◆ **What the task requires**
Please return the records below exactly as they stand, with the pictures removed.

= = =

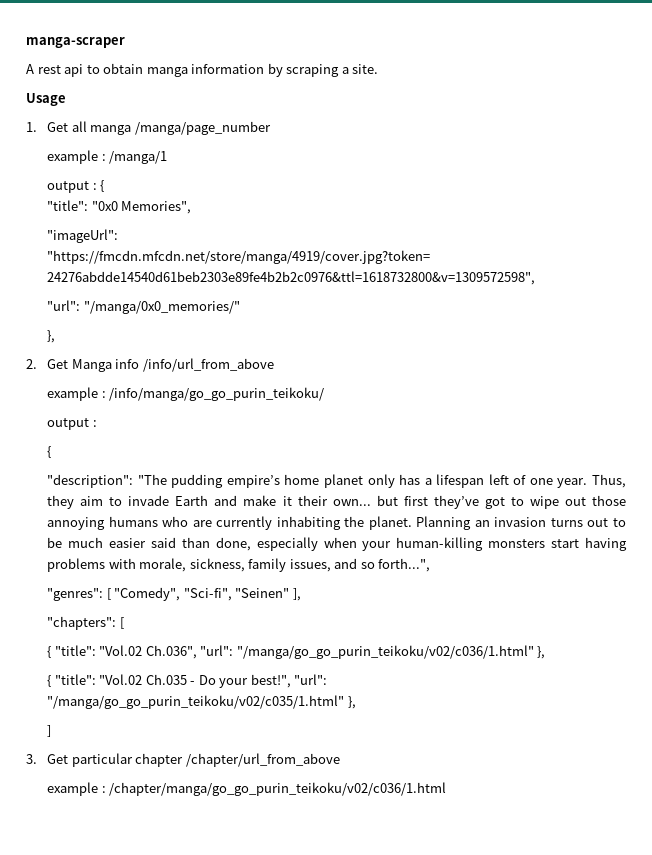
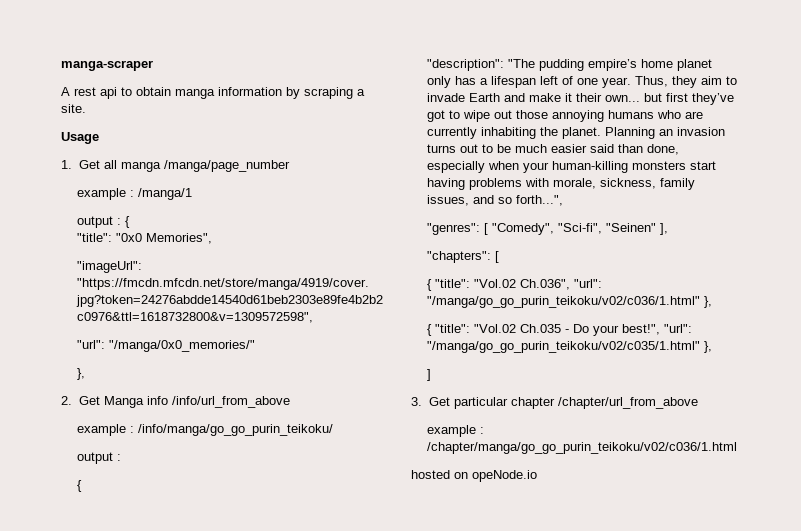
+ hosted on opeNode.io

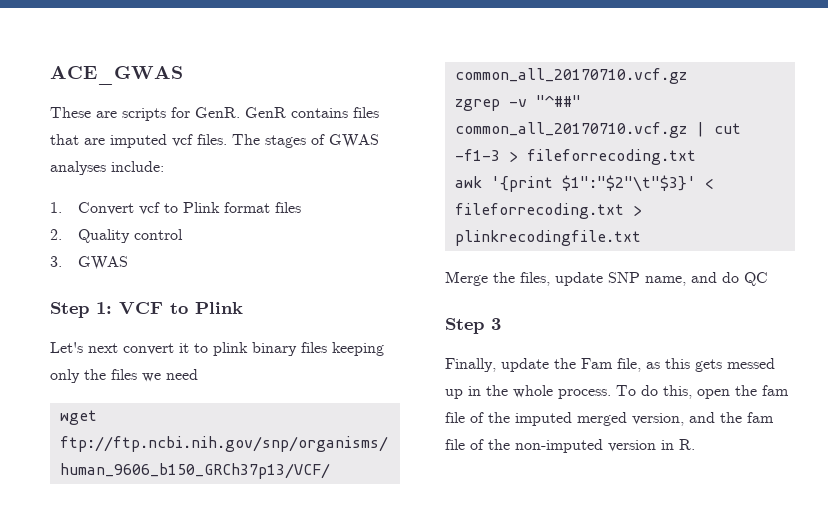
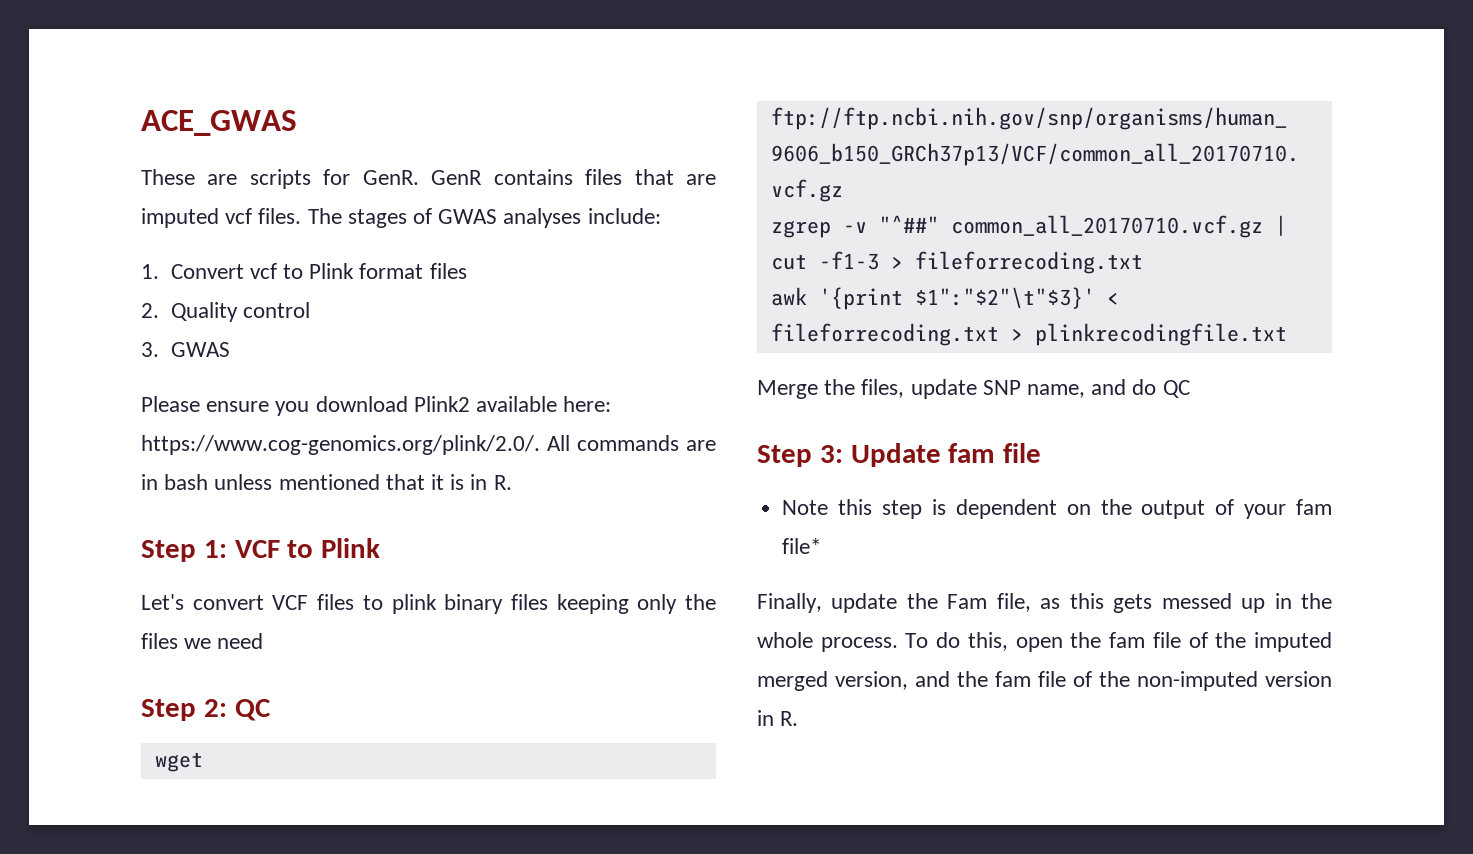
+ Please ensure you download Plink2 available here: https://www.cog-genomics.org/plink/2.0/. All commands are in bash unless mentioned that it is in R.
- Let's next convert it to plink binary files keeping only the files we need
+ Let's convert VCF files to plink binary files keeping only the files we need
+ Step 2: QC
- Step 3
+ Step 3: Update fam file
+ Note this step is dependent on the output of your fam file*

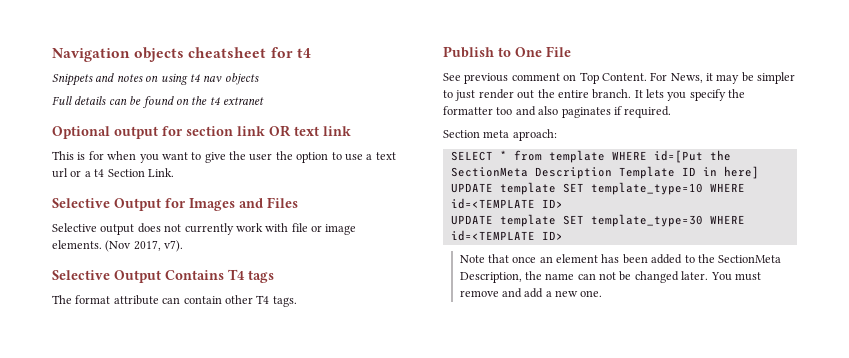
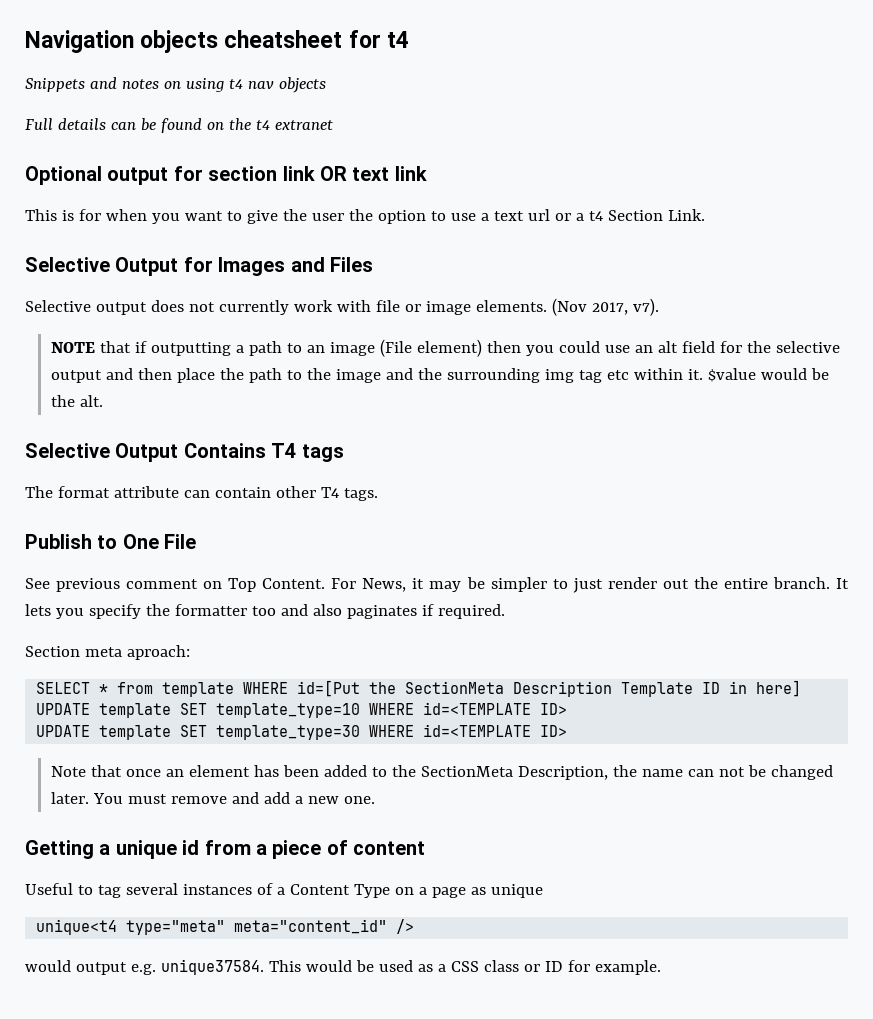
+ NOTE that if outputting a path to an image (File element) then you could use an alt field for the selective output and then place the path to the image and the surrounding img tag etc within it. $value would be the alt.
+ Getting a unique id from a piece of content
+ Useful to tag several instances of a Content Type on a page as unique
+ unique<t4 type="meta" meta="content_id" />
+ would output e.g. unique37584. This would be used as a CSS class or ID for example.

= = =

◆ **Exercise solution**
+ hosted on opeNode.io

+ Please ensure you download Plink2 available here: https://www.cog-genomics.org/plink/2.0/. All commands are in bash unless mentioned that it is in R.
- Let's next convert it to plink binary files keeping only the files we need
+ Let's convert VCF files to plink binary files keeping only the files we need
+ Step 2: QC
- Step 3
+ Step 3: Update fam file
+ Note this step is dependent on the output of your fam file*

+ NOTE that if outputting a path to an image (File element) then you could use an alt field for the selective output and then place the path to the image and the surrounding img tag etc within it. $value would be the alt.
+ Getting a unique id from a piece of content
+ Useful to tag several instances of a Content Type on a page as unique
+ unique<t4 type="meta" meta="content_id" />
+ would output e.g. unique37584. This would be used as a CSS class or ID for example.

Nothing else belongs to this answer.